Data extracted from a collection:
<<<<

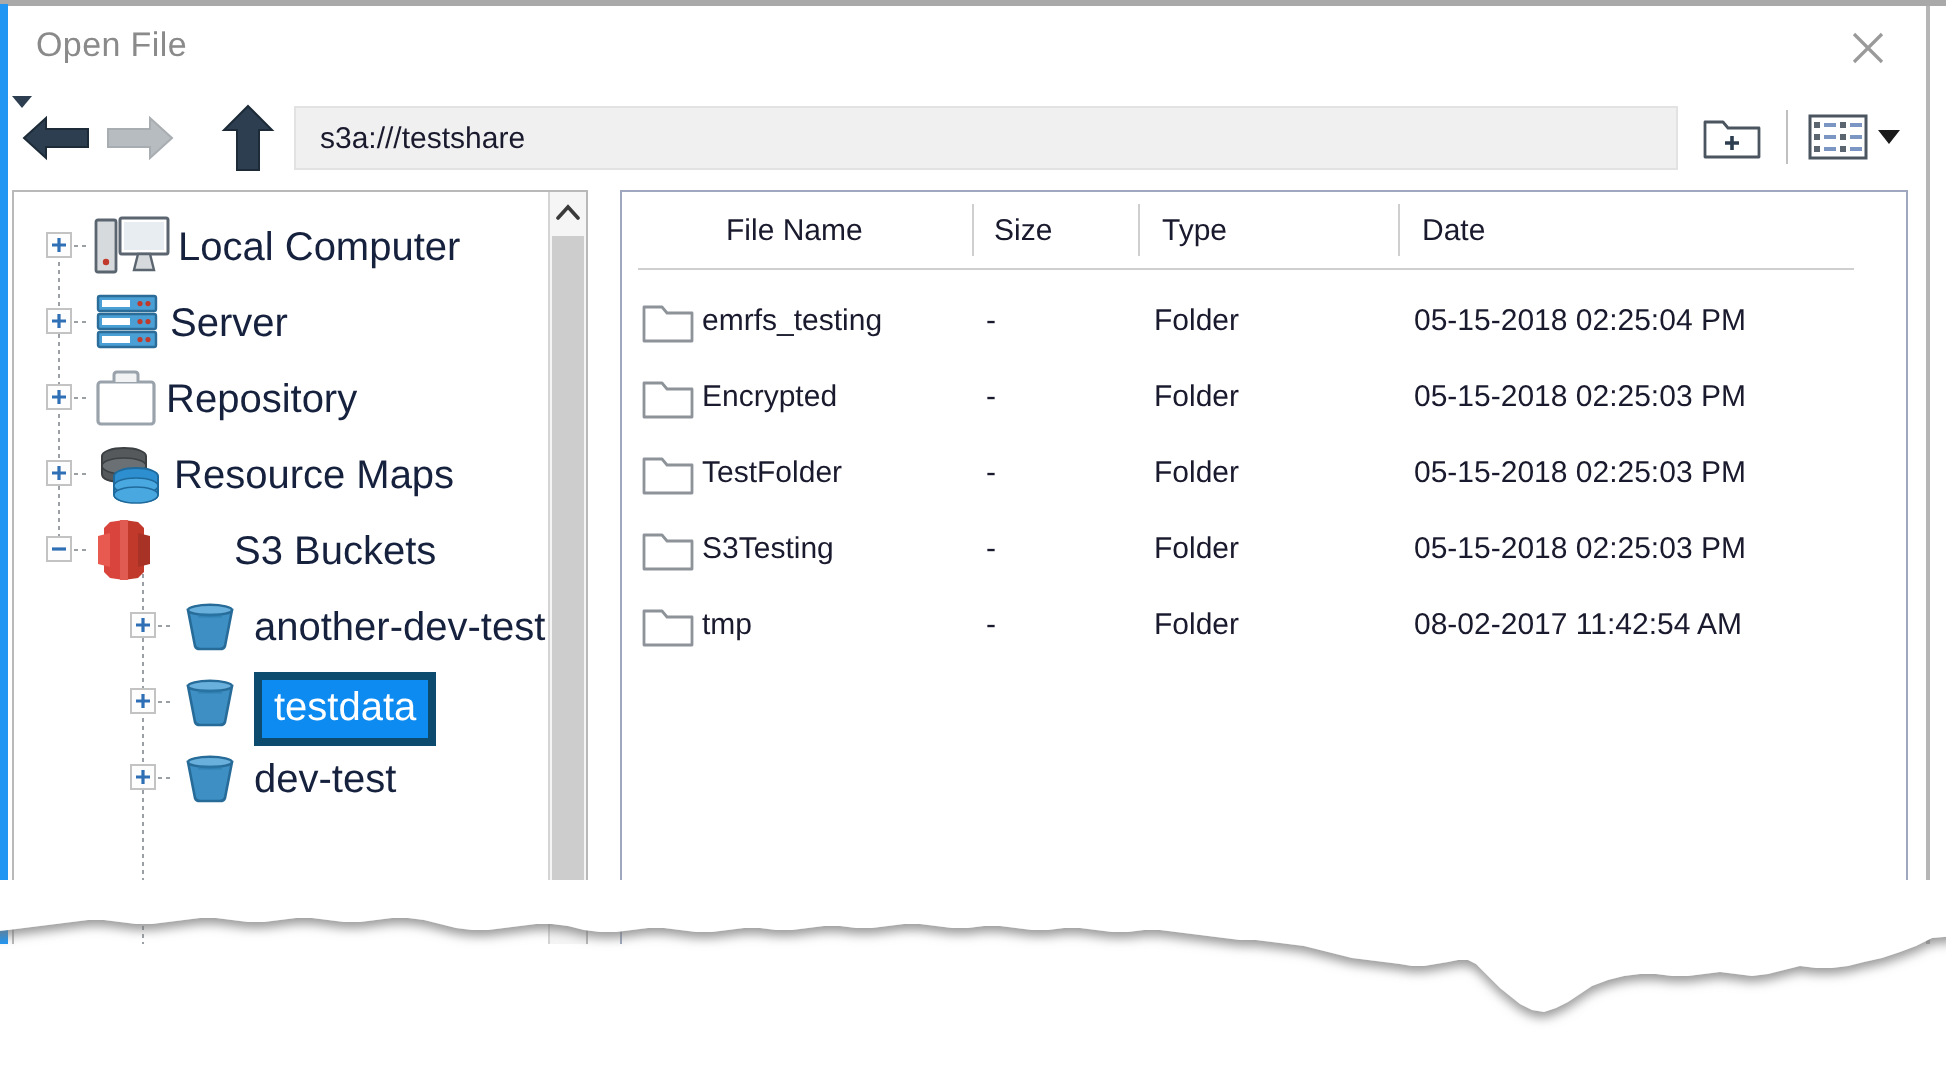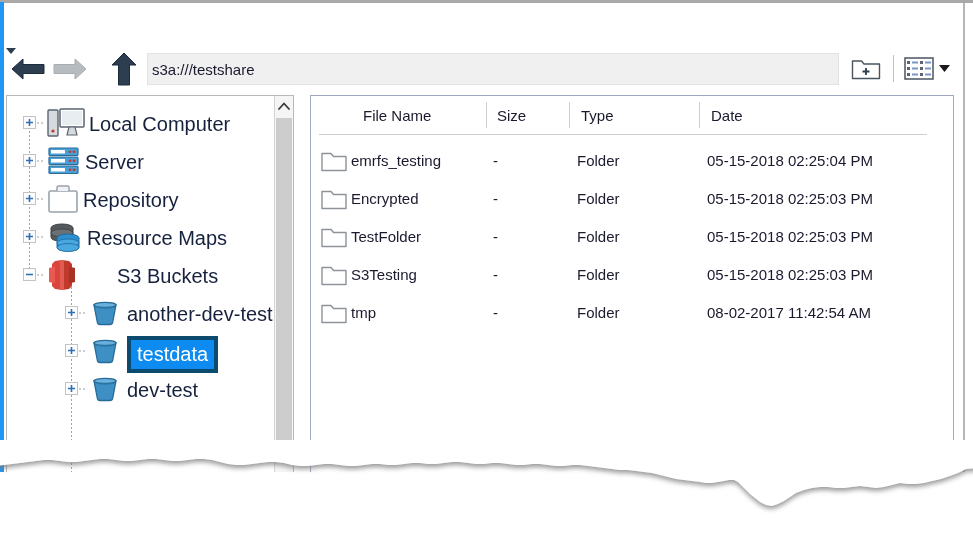--- a/index.html
+++ b/index.html
@@ -95,21 +95,21 @@
     position: absolute;
     left: 143px; top: 8px;
     width: 690px; height: 30px;
     background: #f0f0f0;
     border: 1px solid #e2e2e2;
     display: flex;
     align-items: center;
     cursor: text;
   }
   #address-value {
-    padding-left: 4px;
+    padding-left: 12px;
     font-size: 15px;
     color: #1a1a2e;
     white-space: nowrap;
   }
 
   #newfolder-button {
     position: absolute;
     left: 843px; top: 8px;
     width: 38px; height: 31px;
     display: flex; align-items: center; justify-content: center;
@@ -303,20 +303,28 @@
 </head>
 <body>
 
 <div id="window">
 
   <div id="win-top-border"></div>
   <div id="win-left-border"></div>
   <div id="win-right-border"></div>
   <div id="win-right-border2"></div>
 
+  <div id="titlebar">
+    <div id="title-text">Open File</div>
+    <div id="close-button">
+      <svg width="22" height="22" viewBox="0 0 22 22">
+        <path d="M4 4 L18 18 M18 4 L4 18" stroke="#9a9a9a" stroke-width="1.6" fill="none"></path>
+      </svg>
+    </div>
+  </div>
 
   <div id="toolbar">
 
     <div class="nav-icon" id="nav-back">
       <svg width="36" height="28" viewBox="0 0 36 28">
         <path d="M2 14 L13 4 L13 9.5 L34 9.5 L34 18.5 L13 18.5 L13 24 Z" fill="#2c3e50" stroke="#1d2b38" stroke-width="1"></path>
       </svg>
     </div>
 
     <div class="nav-icon" id="nav-fwd">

>>>>

WORK INSTRUCTIONS: Report every line of the entries that carries the word "left".

OUTPUT OF THE TASK:
     left: 143px; top: 8px;
-    padding-left: 4px;
+    padding-left: 12px;
     left: 843px; top: 8px;
   <div id="win-left-border"></div>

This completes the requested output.